With a traditional image build, you would have a single base image layer with Fedora, a second layer with Nginx installed (with or without cache), and then each customization would be another layer. Other images with Fedora and Nginx could share these layers.
Need an image:
[   App 1 Layer (  5 MB) ]          [   App 2 Layer (6 MB) ] [   Nginx Layer ( 21 MB) ] ------------------^ [ Fedora  Layer (249 MB) ]  
But if you squash the image, then even the Fedora base layer is squashed. Any squashed image based on Fedora has to ship around its own Fedora content, adding another 249 MB for each image!
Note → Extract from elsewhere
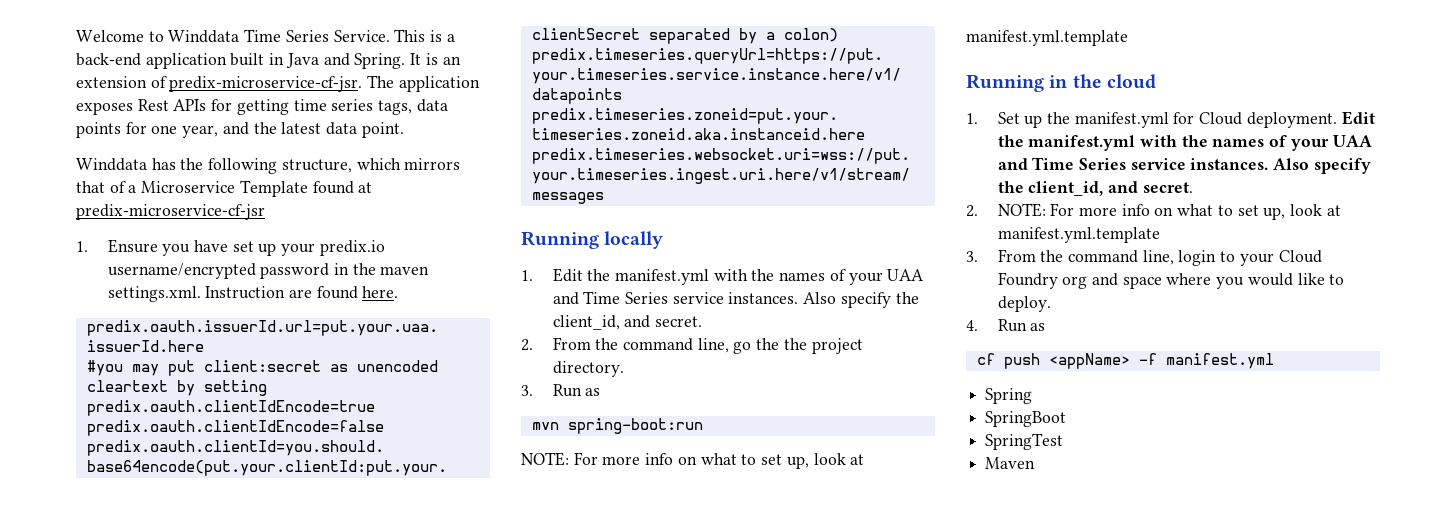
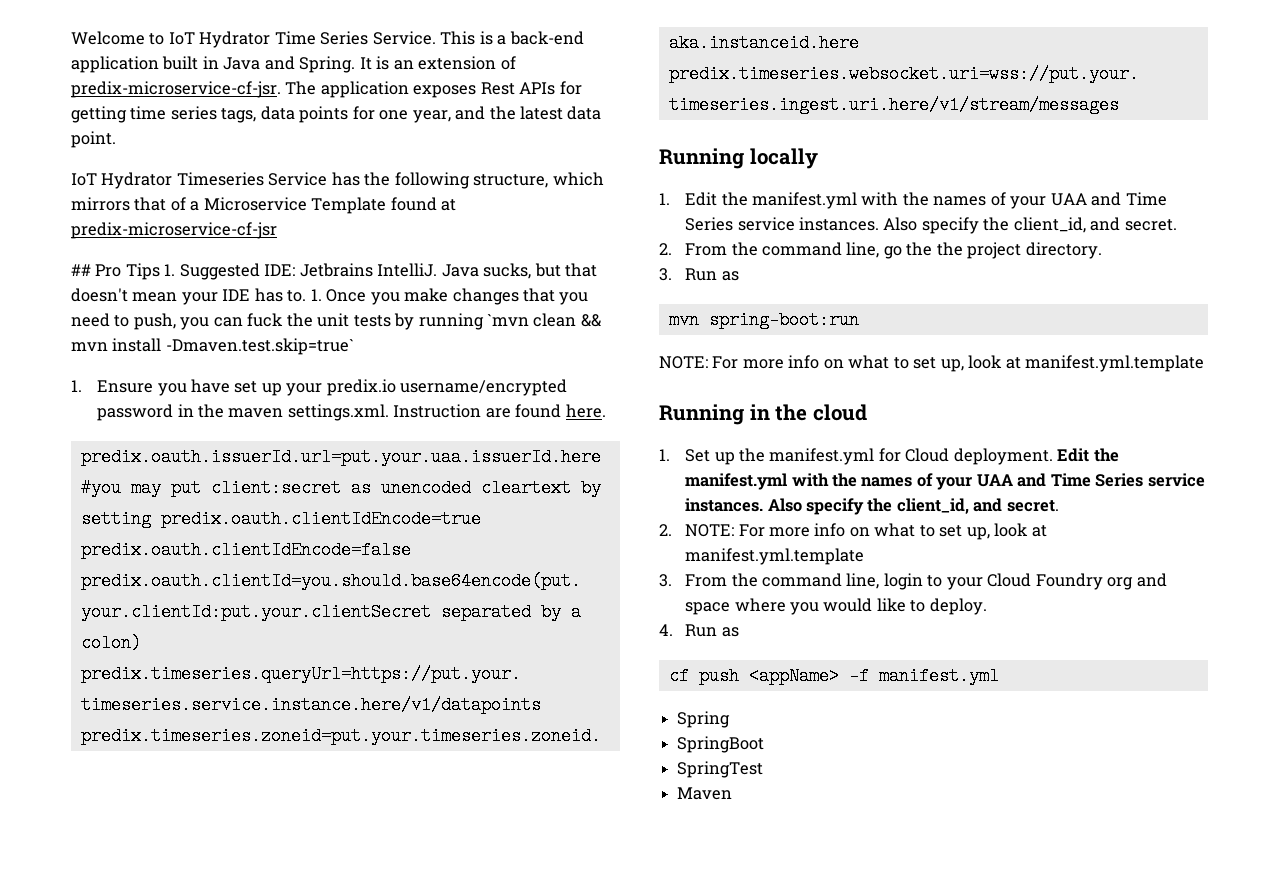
- Welcome to Winddata Time Series Service.
+ Welcome to IoT Hydrator Time Series Service.
- Winddata has the following structure, which mirrors that of a Microservice Template found at predix-microservice-cf-jsr
+ IoT Hydrator Timeseries Service has the following structure, which mirrors that of a Microservice Template found at predix-microservice-cf-jsr
+ ## Pro Tips 1. Suggested IDE: Jetbrains IntelliJ. Java sucks, but that doesn't mean your IDE has to. 1. Once you make changes that you need to push, you can fuck the unit tests by running `mvn clean && mvn install -Dmaven.test.skip=true`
[ Fedora + Nginx + App 1 (275 MB)]      [ Fedora + Nginx + App 2 (276 MB) ]  
This also becomes a problem if you build lots of highly specialized, super-tiny images.
As with everything in life, moderation is key. Again, thanks to how layers work, you will find diminishing returns as your container images become smaller and more specialized and can no longer share base layers with other related images.
Images with small customizations can share base layers. As explained above, the base may be x megabytes in size, but it only needs to be pulled/stored once and each image can use it. The effective size of all the images is the base layers plus the diff of each specific change on top of that. In this way, thousands of images may take up only a small amount more than a single image.
[ specific app   ]      [ specific app 2 ] [ customizations ]--------------^ [ base layer     ]
If you go too far with your image shrinking and you have too many variations or specializations, you can end up with many images, none of which share base layers and all of which take up their own space on disk.
 [ specific app 1 ]     [ specific app 2 ]      [ specific app 3 ]

Conclusion

There are a variety of different ways to reduce the amount of storage space and bandwidth you spend working with container images, but the most effective way is to reduce the size of the images themselves. Whether you simply clean up your caches (avoiding leaving them orphaned in intermediate layers), squash all your layers into one, or add only static binaries in an empty image, it’s worth spending some time looking at where bloat might exist in your container images and slimming them down to an efficient size.